From: Interferon subverts an AHR–JUN axis to promote CXCL13+ T cells in lupus
a, ELISA data for indicated cytokines in supernatants of memory (top) and naïve (bottom) CD4+ T cells re-stimulated each week for 3 weeks, normalized to DMSO 1 week result for each donor (n = 3-4 donors). b, UMAP of RA synovial T cell clusters and expression of CXCL13. c, UMAP of cells from Fig. 2e mapped to RA synovial T cell UMAP. d, Cluster abundance of in vitro cultured memory CD4+ T cells from Fig. 2e mapped to RA synovial T cell clusters (n = 3).

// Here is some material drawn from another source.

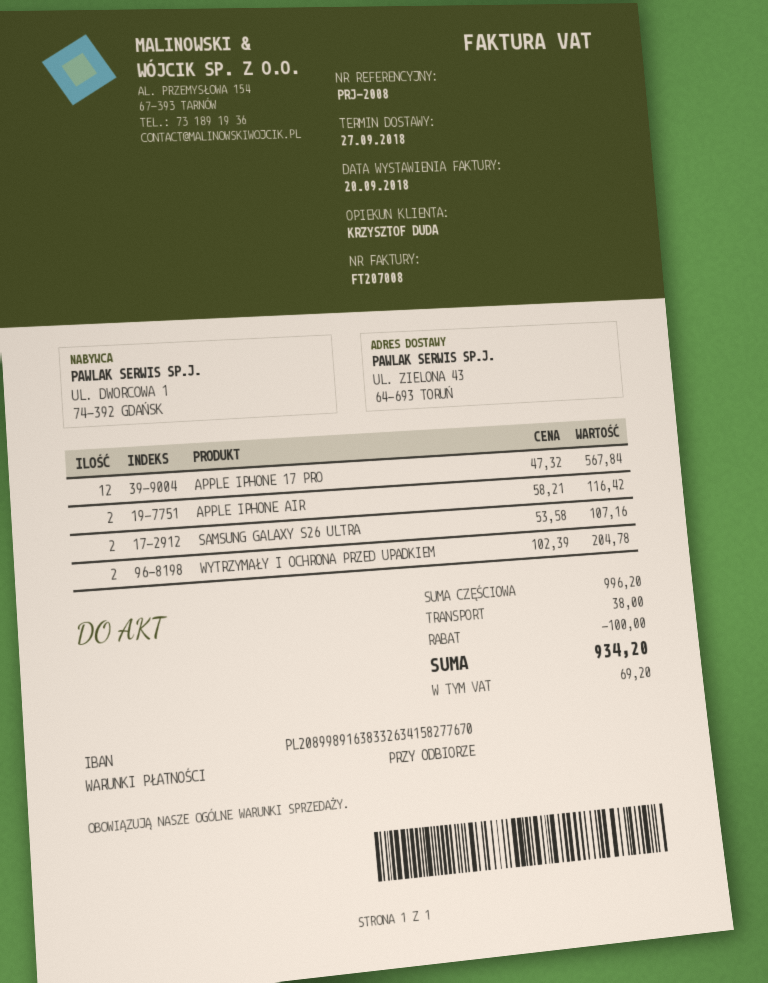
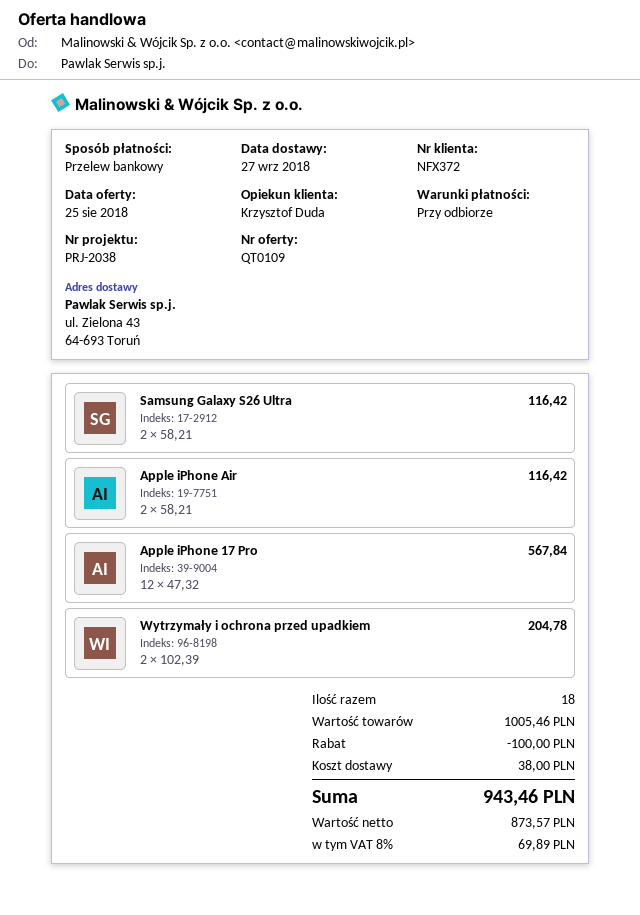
reference: PRJ-2008 -> PRJ-2038
SAMSUNG GALAXY S26 ULTRA: 2 x 53.58 = 107.16 -> 2 x 58.21 = 116.42
subtotal: 996.20 -> 1005.46
tax: 69.20 -> 69.89
total: 934.20 -> 943.46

Compared to DMSO condition, from top to bottom, for TGF-β + DMSO p = 0.0092, 0.0023, 0.0275, 0.0323, and for TGF-β + AHRinh P = 0.0188, 0.0023, 0.0323. ANOVA with Holm-Sidak test. e, CXCL13 expression (by fragments per kilobase of transcript per million mapped reads, FPKM) in bulk RNA-seq samples of cell stimulated under indicated conditions (n = 3). f, GSEA enrichment plots of Tph gene signature in naïve or memory CD4+ T cells stimulated with TGF-β plus either AHR agonist TCDD or inhibitor (AHRinh) CH-223191. g, GSEA enrichment plots for Tph gene signature in T cells stimulated with or without TGF-β, under indicated conditions of AHR agonist TCDD, AHR inhibitor (AHRinh) CH223191, or DMSO control. Mean ± SD shown in a, e.